━━ DATASET EXCERPTS
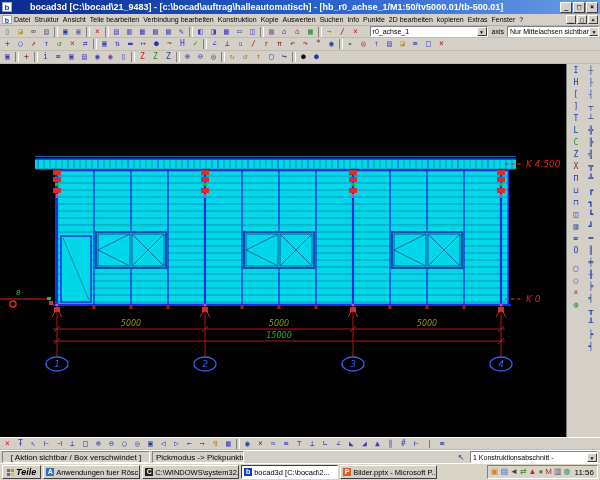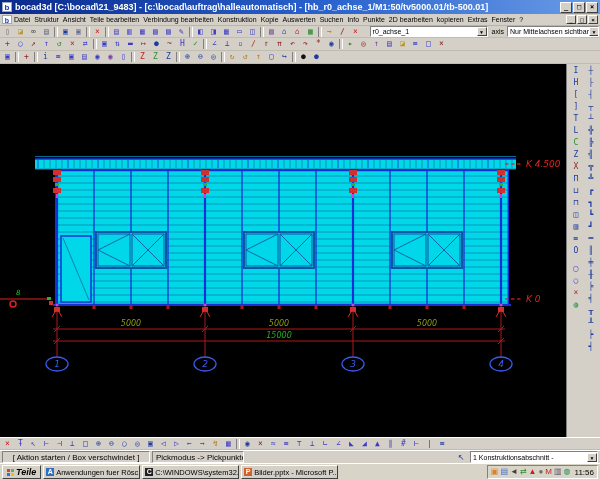--- a/index.html
+++ b/index.html
@@ -10,7 +10,7 @@
   
   .titlebar{height:14px;flex:0 0 14px;background:linear-gradient(90deg,#0a2a8c,#2a63cf 55%,#6b9ce6);display:flex;align-items:center;padding:0 2px;color:#fff}
   .app-ico{width:10px;height:10px;background:#fff;color:#1a3fb4;font:bold 8px/10px "Liberation Sans",sans-serif;text-align:center;border:1px solid #9ab;flex:0 0 10px}
-  .title-text{font-size:9px;font-weight:bold;margin-left:3px;white-space:nowrap;overflow:hidden;flex:1}
+  .title-text{font-size:9px;font-weight:bold;margin-left:18px;white-space:nowrap;overflow:hidden;flex:1}
   .win-btn{width:12px;height:11px;flex:0 0 12px;background:#d4d0c8;border:1px solid;border-color:#fff #404040 #404040 #fff;color:#000;font:bold 7px/9px "DejaVu Sans Mono",monospace;text-align:center;margin-left:1px}
 
   

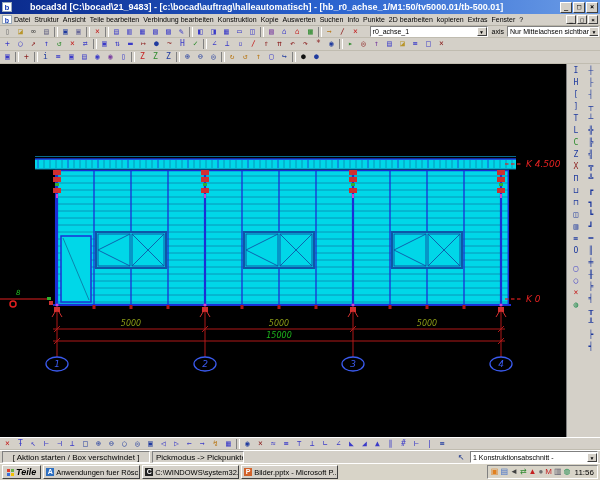--- a/index.html
+++ b/index.html
@@ -548,7 +548,7 @@
     </div>
 
   <div class="statusbar">
-    <span class="sb-seg" style="width:148px;flex:0 0 148px;justify-content:center">[ Aktion starten / Box verschwindet ]</span>
+    <span class="sb-seg" style="width:148px;flex:0 0 148px;justify-content:center">[ Aktion sichtbar / Box verschwindet ]</span>
     <span class="sb-seg" style="width:92px;flex:0 0 92px">Pickmodus -&gt; Pickpunkte</span>
     <span style="flex:1"></span>
     <span class="sb-cursor">↖</span>

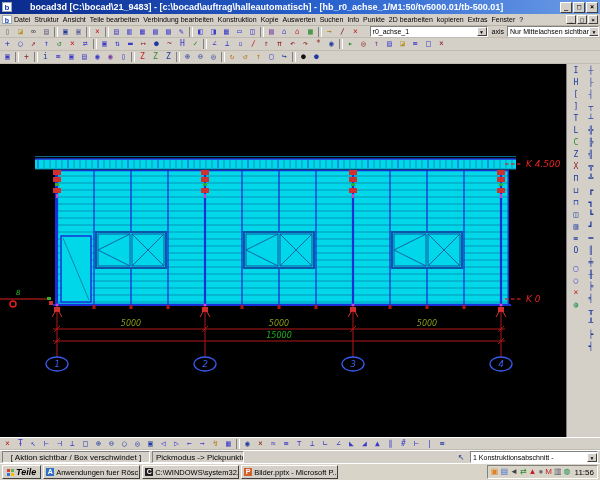--- a/index.html
+++ b/index.html
@@ -577,6 +577,10 @@
           <span class="tico" style="background: rgb(34, 34, 34);">C</span>
           <span>C:\WINDOWS\system32...</span>
         </span>
+        <span class="task active">
+          <span class="tico" style="background: rgb(26, 63, 180);">b</span>
+          <span>bocad3d  [C:\bocad\2...</span>
+        </span>
         <span class="task">
           <span class="tico" style="background: rgb(210, 98, 42);">P</span>
           <span>Bilder.pptx - Microsoft P...</span>

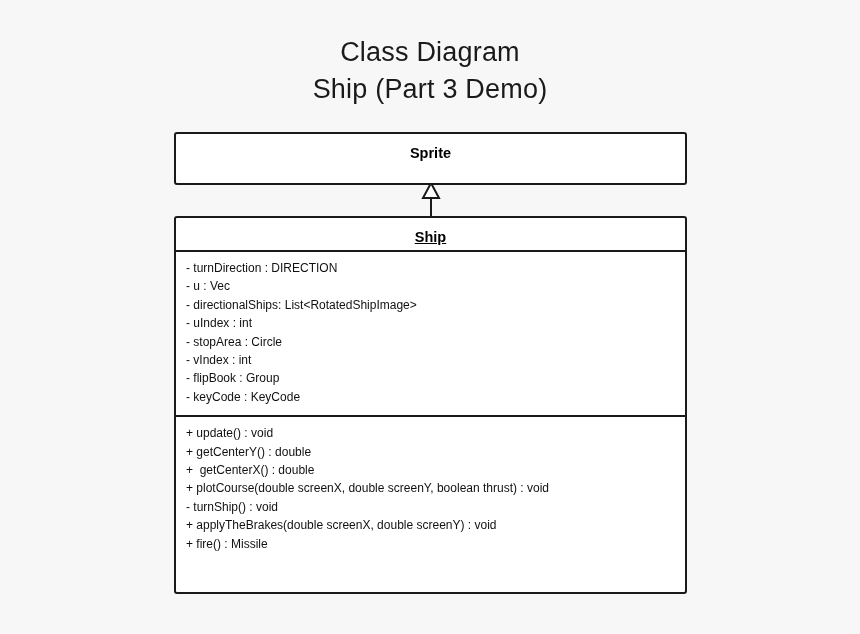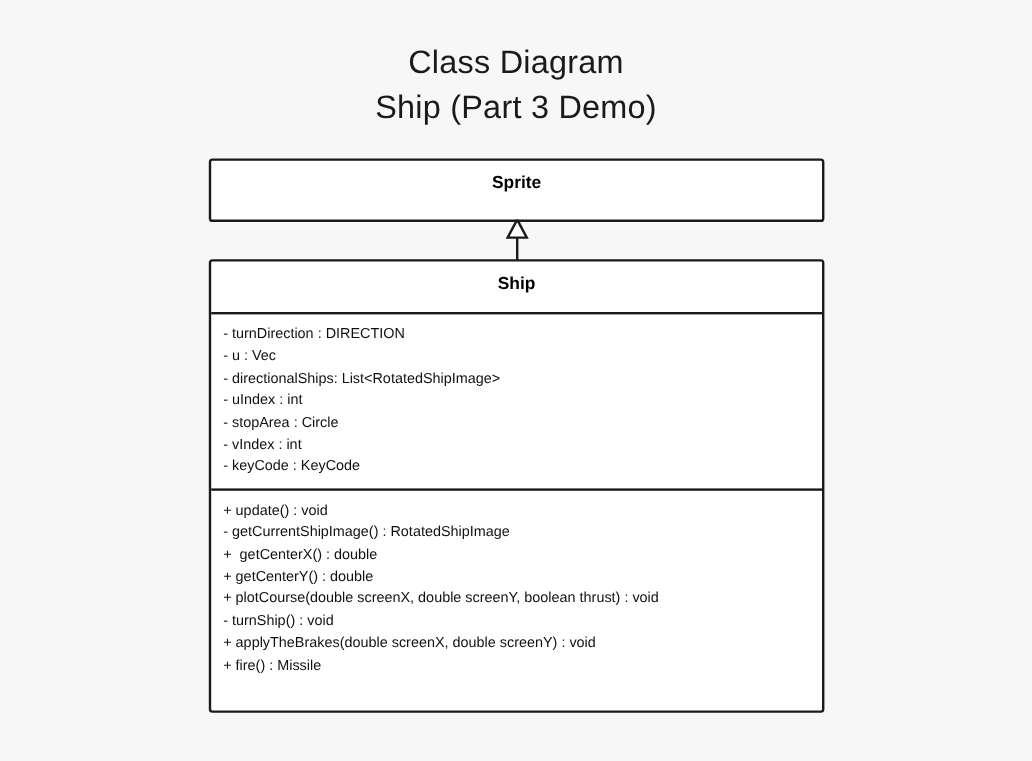--- a/index.html
+++ b/index.html
@@ -80,7 +80,8 @@
     height: 378px;
   }
   #ship-box .uml-class-name {
-    padding: 10px 6px 14px 6px;
+    padding: 10px 6px 4px 6px;
+    text-decoration: underline;
   }
 
   

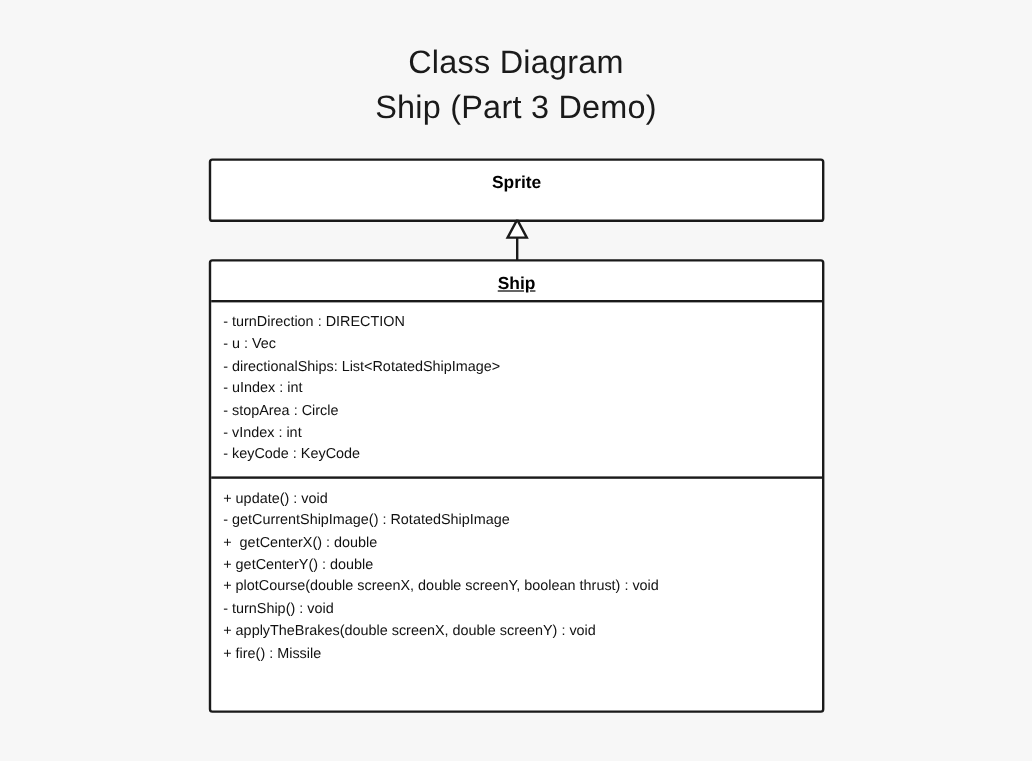--- a/index.html
+++ b/index.html
@@ -124,6 +124,7 @@
       <div class="uml-member">- uIndex : int</div>
       <div class="uml-member">- stopArea : Circle</div>
       <div class="uml-member">- vIndex : int</div>
+      <div class="uml-member">- flipBook : Group</div>
       <div class="uml-member">- keyCode : KeyCode</div>
     </div>
 

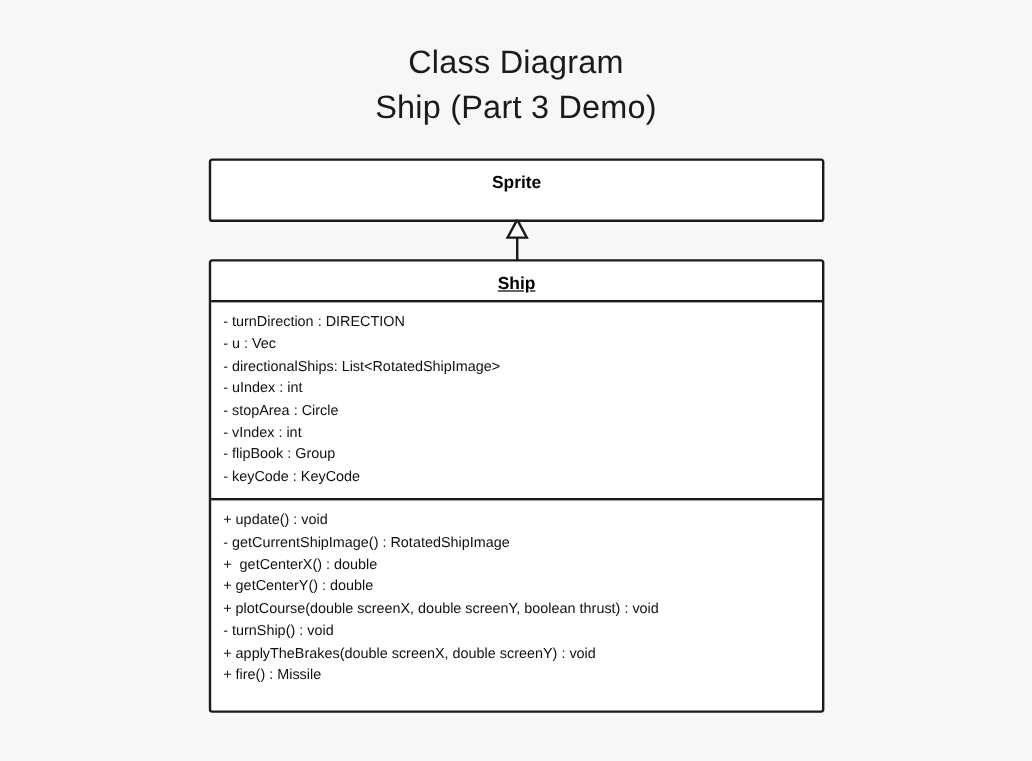--- a/index.html
+++ b/index.html
@@ -130,7 +130,6 @@
 
     <div class="uml-compartment">
       <div class="uml-member">+ update() : void</div>
-      <div class="uml-member">- getCurrentShipImage() : RotatedShipImage</div>
       <div class="uml-member">+  getCenterX() : double</div>
       <div class="uml-member">+ getCenterY() : double</div>
       <div class="uml-member">+ plotCourse(double screenX, double screenY, boolean thrust) : void</div>

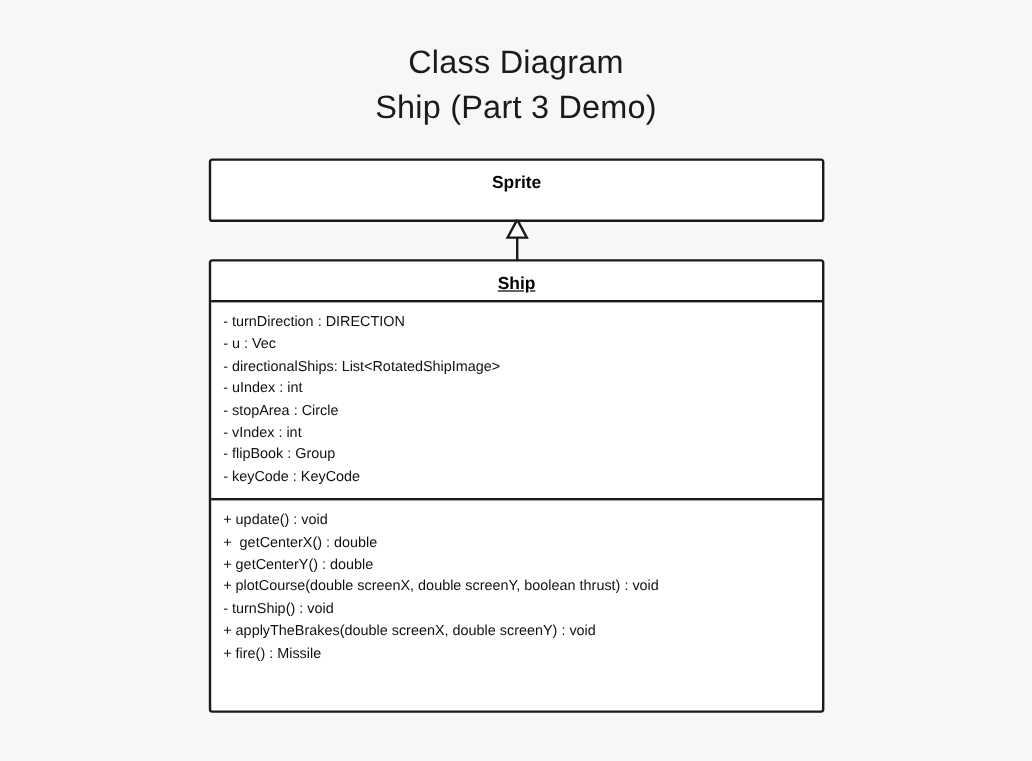--- a/index.html
+++ b/index.html
@@ -130,8 +130,8 @@
 
     <div class="uml-compartment">
       <div class="uml-member">+ update() : void</div>
+      <div class="uml-member">+ getCenterY() : double</div>
       <div class="uml-member">+  getCenterX() : double</div>
-      <div class="uml-member">+ getCenterY() : double</div>
       <div class="uml-member">+ plotCourse(double screenX, double screenY, boolean thrust) : void</div>
       <div class="uml-member">- turnShip() : void</div>
       <div class="uml-member">+ applyTheBrakes(double screenX, double screenY) : void</div>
━━━━
_WHAT THE TASK REQUIRES_
Apart from the pictures, every line of the material above is to be returned word for word.

_RESULT OF THE TASK_
--- a/index.html
+++ b/index.html
@@ -10,7 +10,7 @@
   
   .titlebar{height:14px;flex:0 0 14px;background:linear-gradient(90deg,#0a2a8c,#2a63cf 55%,#6b9ce6);display:flex;align-items:center;padding:0 2px;color:#fff}
   .app-ico{width:10px;height:10px;background:#fff;color:#1a3fb4;font:bold 8px/10px "Liberation Sans",sans-serif;text-align:center;border:1px solid #9ab;flex:0 0 10px}
-  .title-text{font-size:9px;font-weight:bold;margin-left:3px;white-space:nowrap;overflow:hidden;flex:1}
+  .title-text{font-size:9px;font-weight:bold;margin-left:18px;white-space:nowrap;overflow:hidden;flex:1}
   .win-btn{width:12px;height:11px;flex:0 0 12px;background:#d4d0c8;border:1px solid;border-color:#fff #404040 #404040 #fff;color:#000;font:bold 7px/9px "DejaVu Sans Mono",monospace;text-align:center;margin-left:1px}
 
   

--- a/index.html
+++ b/index.html
@@ -548,7 +548,7 @@
     </div>
 
   <div class="statusbar">
-    <span class="sb-seg" style="width:148px;flex:0 0 148px;justify-content:center">[ Aktion starten / Box verschwindet ]</span>
+    <span class="sb-seg" style="width:148px;flex:0 0 148px;justify-content:center">[ Aktion sichtbar / Box verschwindet ]</span>
     <span class="sb-seg" style="width:92px;flex:0 0 92px">Pickmodus -&gt; Pickpunkte</span>
     <span style="flex:1"></span>
     <span class="sb-cursor">↖</span>

--- a/index.html
+++ b/index.html
@@ -577,6 +577,10 @@
           <span class="tico" style="background: rgb(34, 34, 34);">C</span>
           <span>C:\WINDOWS\system32...</span>
         </span>
+        <span class="task active">
+          <span class="tico" style="background: rgb(26, 63, 180);">b</span>
+          <span>bocad3d  [C:\bocad\2...</span>
+        </span>
         <span class="task">
           <span class="tico" style="background: rgb(210, 98, 42);">P</span>
           <span>Bilder.pptx - Microsoft P...</span>

--- a/index.html
+++ b/index.html
@@ -80,7 +80,8 @@
     height: 378px;
   }
   #ship-box .uml-class-name {
-    padding: 10px 6px 14px 6px;
+    padding: 10px 6px 4px 6px;
+    text-decoration: underline;
   }
 
   

--- a/index.html
+++ b/index.html
@@ -124,6 +124,7 @@
       <div class="uml-member">- uIndex : int</div>
       <div class="uml-member">- stopArea : Circle</div>
       <div class="uml-member">- vIndex : int</div>
+      <div class="uml-member">- flipBook : Group</div>
       <div class="uml-member">- keyCode : KeyCode</div>
     </div>
 

--- a/index.html
+++ b/index.html
@@ -130,7 +130,6 @@
 
     <div class="uml-compartment">
       <div class="uml-member">+ update() : void</div>
-      <div class="uml-member">- getCurrentShipImage() : RotatedShipImage</div>
       <div class="uml-member">+  getCenterX() : double</div>
       <div class="uml-member">+ getCenterY() : double</div>
       <div class="uml-member">+ plotCourse(double screenX, double screenY, boolean thrust) : void</div>

--- a/index.html
+++ b/index.html
@@ -130,8 +130,8 @@
 
     <div class="uml-compartment">
       <div class="uml-member">+ update() : void</div>
+      <div class="uml-member">+ getCenterY() : double</div>
       <div class="uml-member">+  getCenterX() : double</div>
-      <div class="uml-member">+ getCenterY() : double</div>
       <div class="uml-member">+ plotCourse(double screenX, double screenY, boolean thrust) : void</div>
       <div class="uml-member">- turnShip() : void</div>
       <div class="uml-member">+ applyTheBrakes(double screenX, double screenY) : void</div>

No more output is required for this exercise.